Exercise aim
Please copy out the entries exactly, skipping any pictures.

Given records
+---+
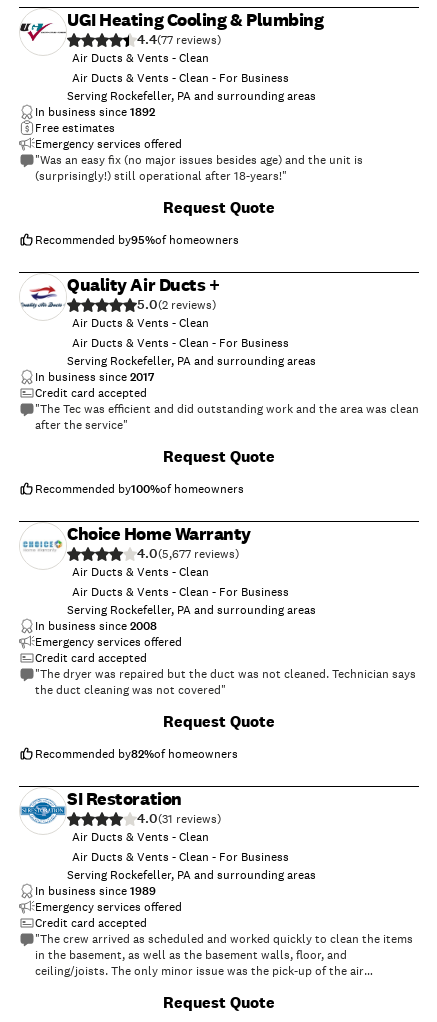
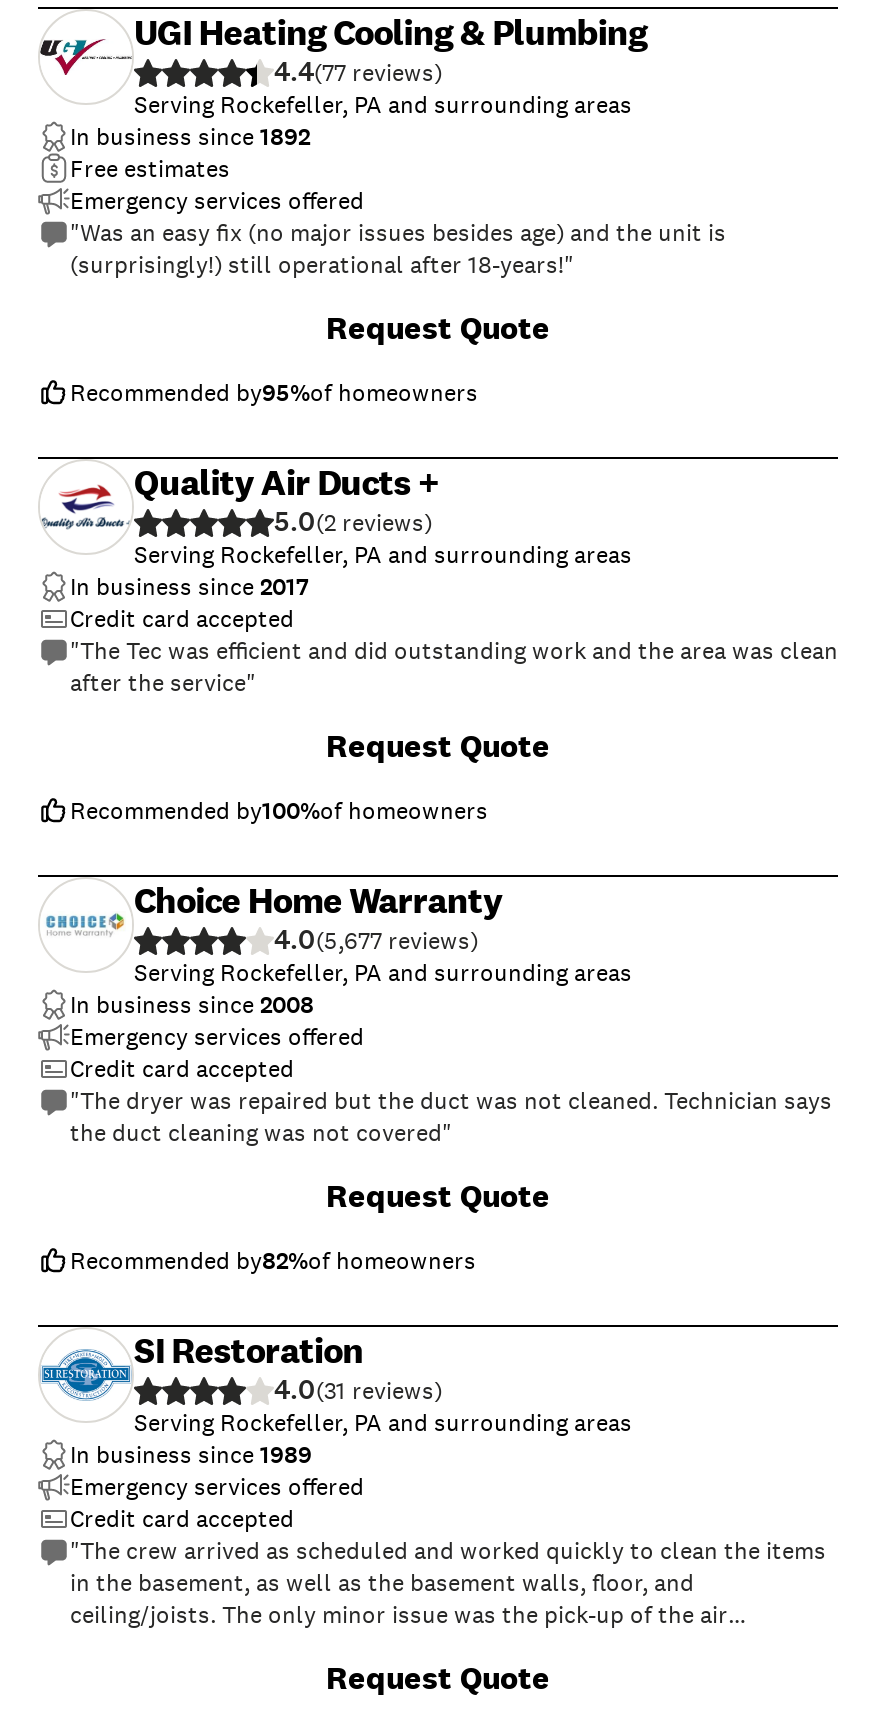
- Air Ducts & Vents - Clean
- Air Ducts & Vents - Clean - For Business

- Air Ducts & Vents - Clean
- Air Ducts & Vents - Clean - For Business

- Air Ducts & Vents - Clean
- Air Ducts & Vents - Clean - For Business

- Air Ducts & Vents - Clean
- Air Ducts & Vents - Clean - For Business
+---+
Output below
- Air Ducts & Vents - Clean
- Air Ducts & Vents - Clean - For Business

- Air Ducts & Vents - Clean
- Air Ducts & Vents - Clean - For Business

- Air Ducts & Vents - Clean
- Air Ducts & Vents - Clean - For Business

- Air Ducts & Vents - Clean
- Air Ducts & Vents - Clean - For Business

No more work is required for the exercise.